/finddup

Duplicate file finder

Primary LanguagePythonMIT LicenseMIT

finddup is a Python3 script that searches directories for duplicate files using the filecmp module. It will print a list of files are duplicates of an 'original' copy. Note that only the duplicates (not the 'original') are output, making the list suitable for further action (e.g. use xargs to move/remove).
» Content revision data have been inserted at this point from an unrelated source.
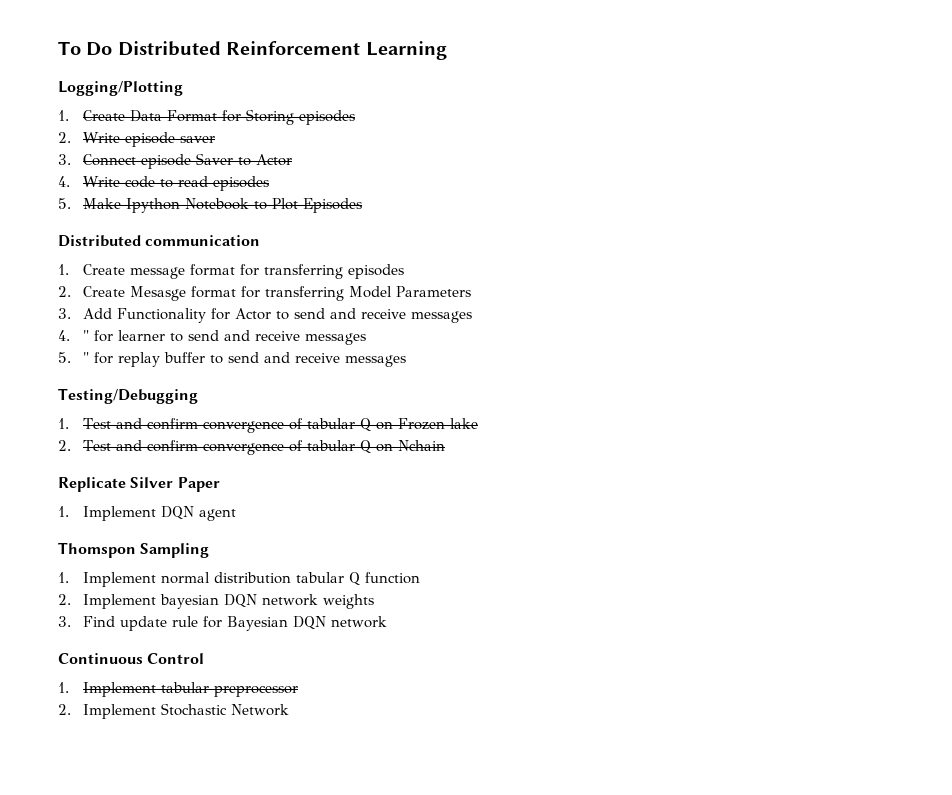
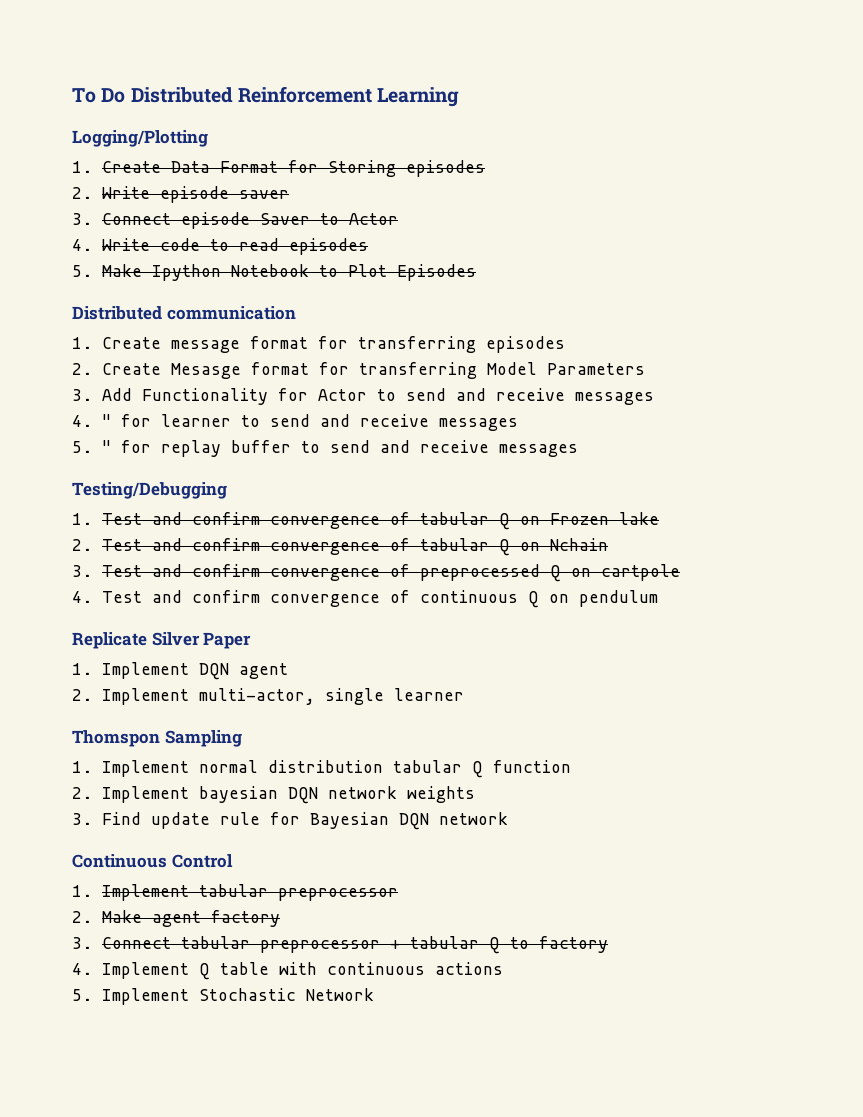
(445, 445) none -> [72,564,681,582] [72,590,659,608] // 3. Test and confirm convergence of preprocessed Q on cartpole // 4. Test and confirm convergence of continuous Q on pendulum
(236, 515) none -> [72,688,465,705] // 2. Implement multi-actor, single learner
(71, 709) none -> [102,910,281,927] [72,936,609,954] [72,962,504,980] [72,989,92,1001] Make agent factory // 3. Connect tabular preprocessor + tabular Q to factory // 4. Implement Q table with continuous actions // 5.

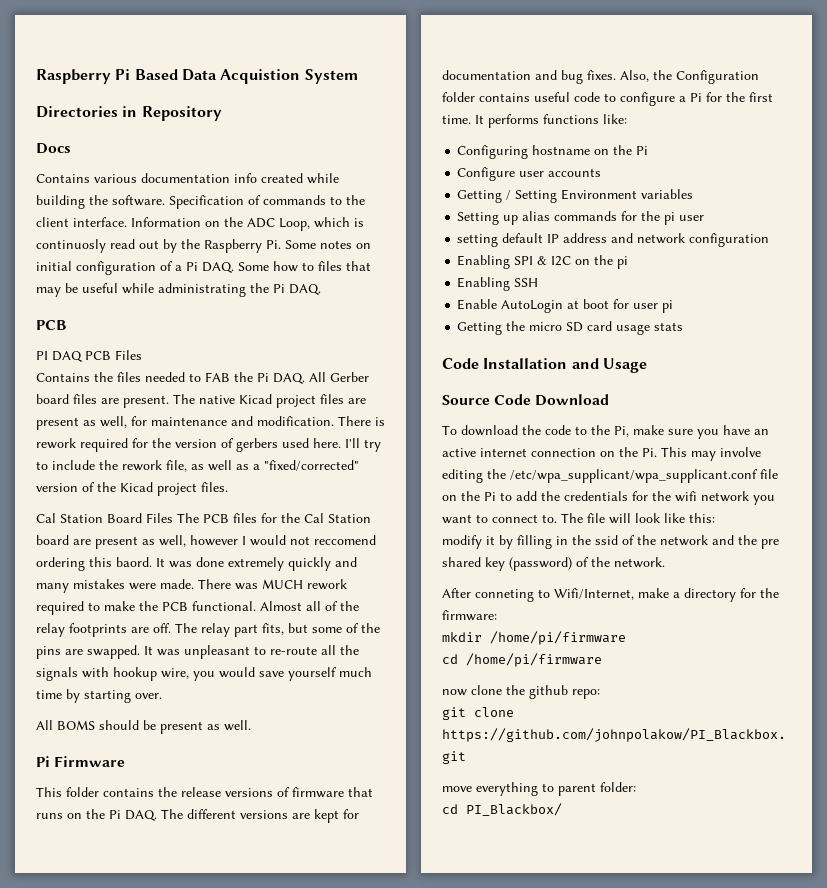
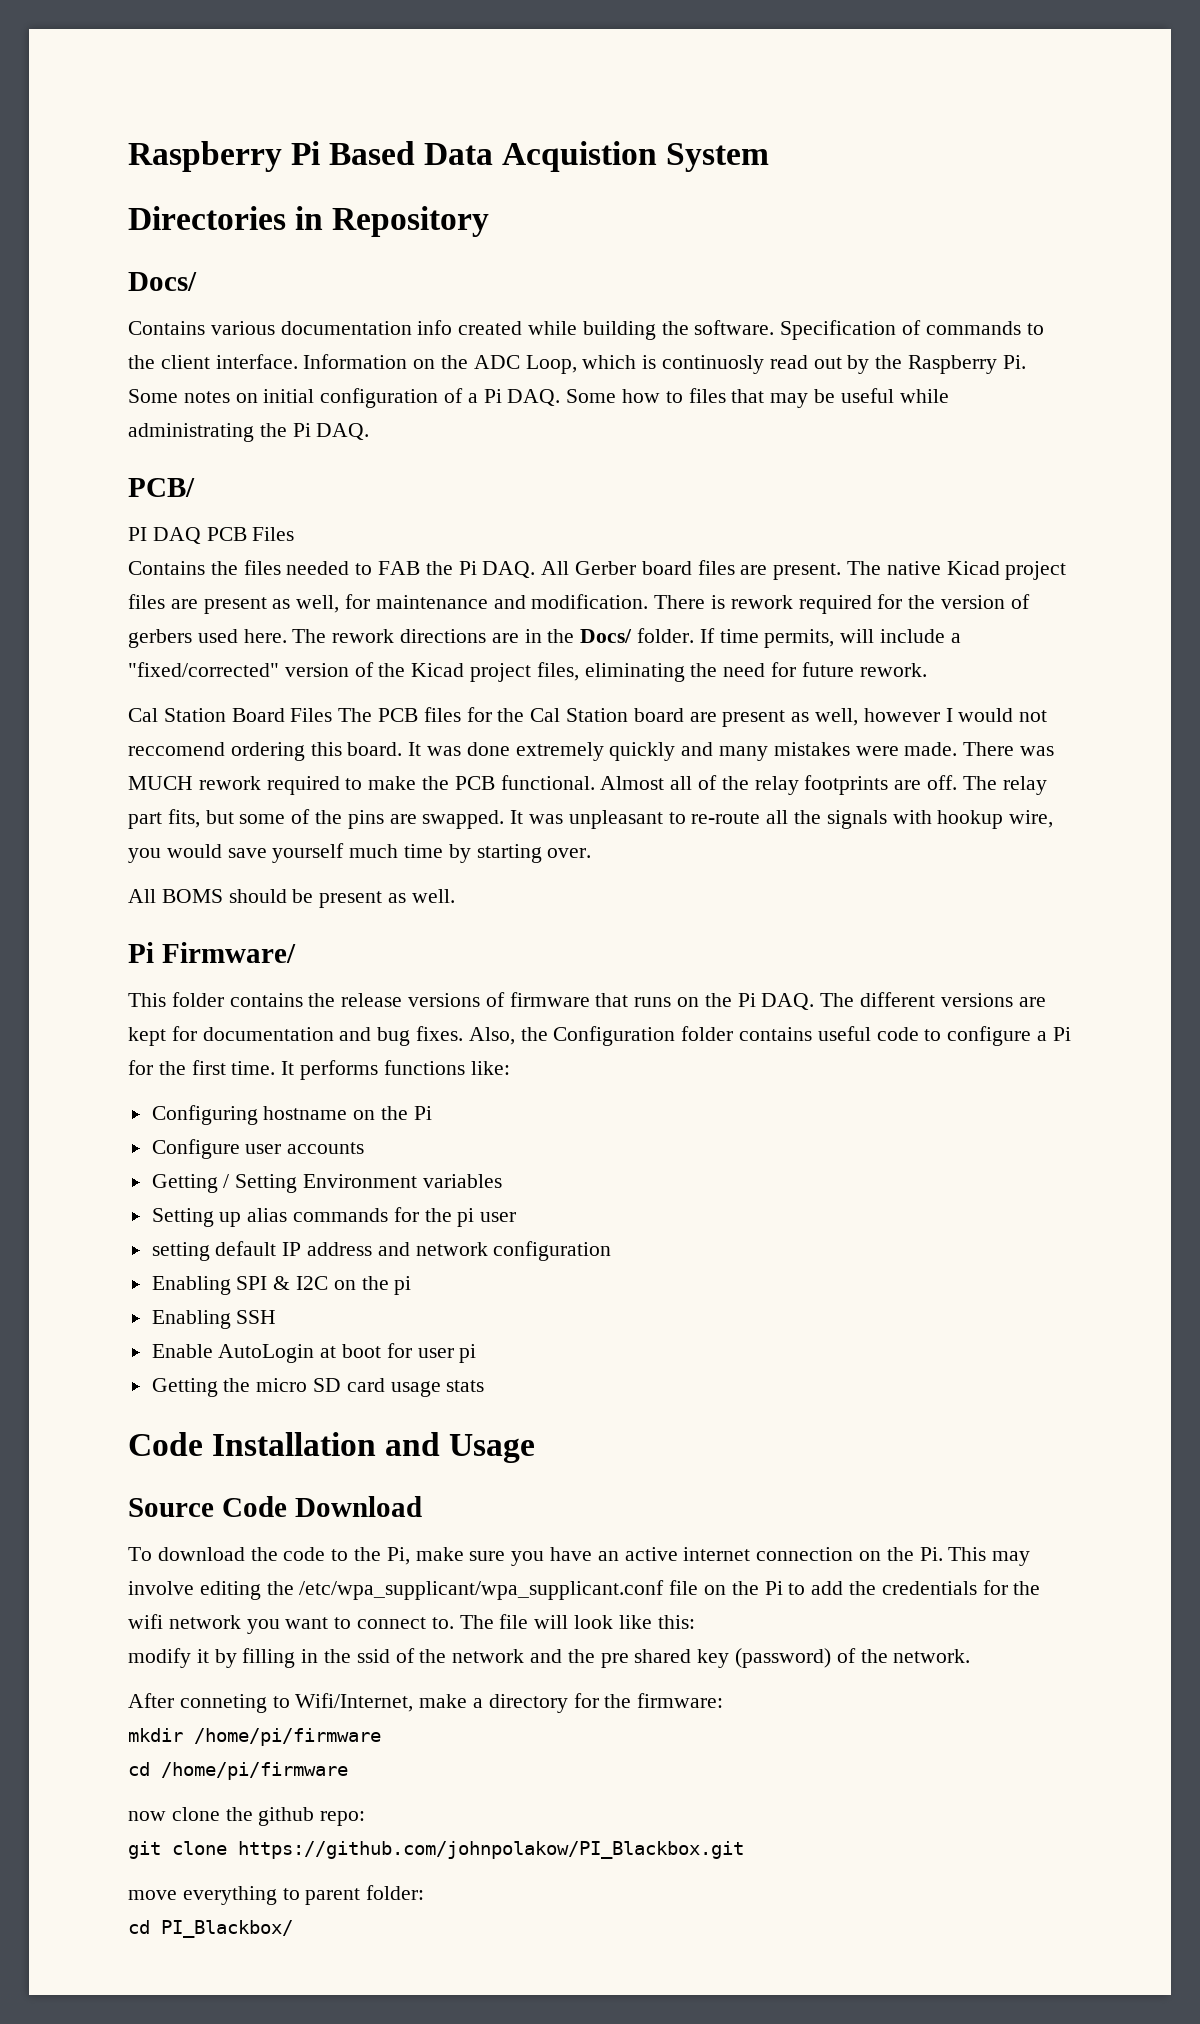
[36,143,71,154] Docs -> [128,272,197,291] Docs/
[36,320,66,330] PCB -> [128,478,195,497] PCB/
[345,438,381,452] [36,460,249,472] I'll try to include the rework file, as well as -> [292,628,946,648] The rework directions are in the Docs/ folder. If time permits, will include
[201,482,228,492] files. -> [536,662,927,682] files, eliminating the need for future rework.
[116,557,152,567] baord. -> [347,742,403,756] board.
[54,756,126,767] Firmware -> [161,942,296,963] Firmware/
WARNING This should be considered alpha software. Use it with caution on any files/data that are important to you. Note that this script itself will not modify anything, but using the resulting output should be done with care.

Usage

    finddup [-h] [-v] [dirs [dirs ...]]

finddup can be provided a list of directories. It will consider the order of directories to be a "priority" ordering for selecting original/duplicate pairs. Files selected as original will be from earlier directories in the list, and duplicates from the latter directories if possible. Note that due to the underlying use of os.walk, the preference for original/duplicate files in any one directory tree is arbitrary.

Examples

Find duplicates recursively in current directory:

    finddup

Find duplicates recursively across a few directories (anywhere on filesystem):

    finddup dir1 dir2 /tmp/dir3

Find duplicates, with verbose output:

    finddup -v dir1

Get help:

    finddup -h

Development

'invoke' is used for common tasks.

Environment:

    virtualenv -p python3 venv
    source ./venv/bin/activate
    pip install -r requirements.txt

Unit tests:

    invoke test

Also:

    tox
    invoke html       # sphinx docs
    invoke html -l    # sphinx-autobuild

TODO

  • Add -0 support to list files with NULL delimiters (for xargs -0)
  • Support continuing from last known comparison across process quits
  • Revisit progress method to avoid up-front calcuation; consider bytes, not just file count
  • Add -i (or similar) switch to ignore directories / regexps?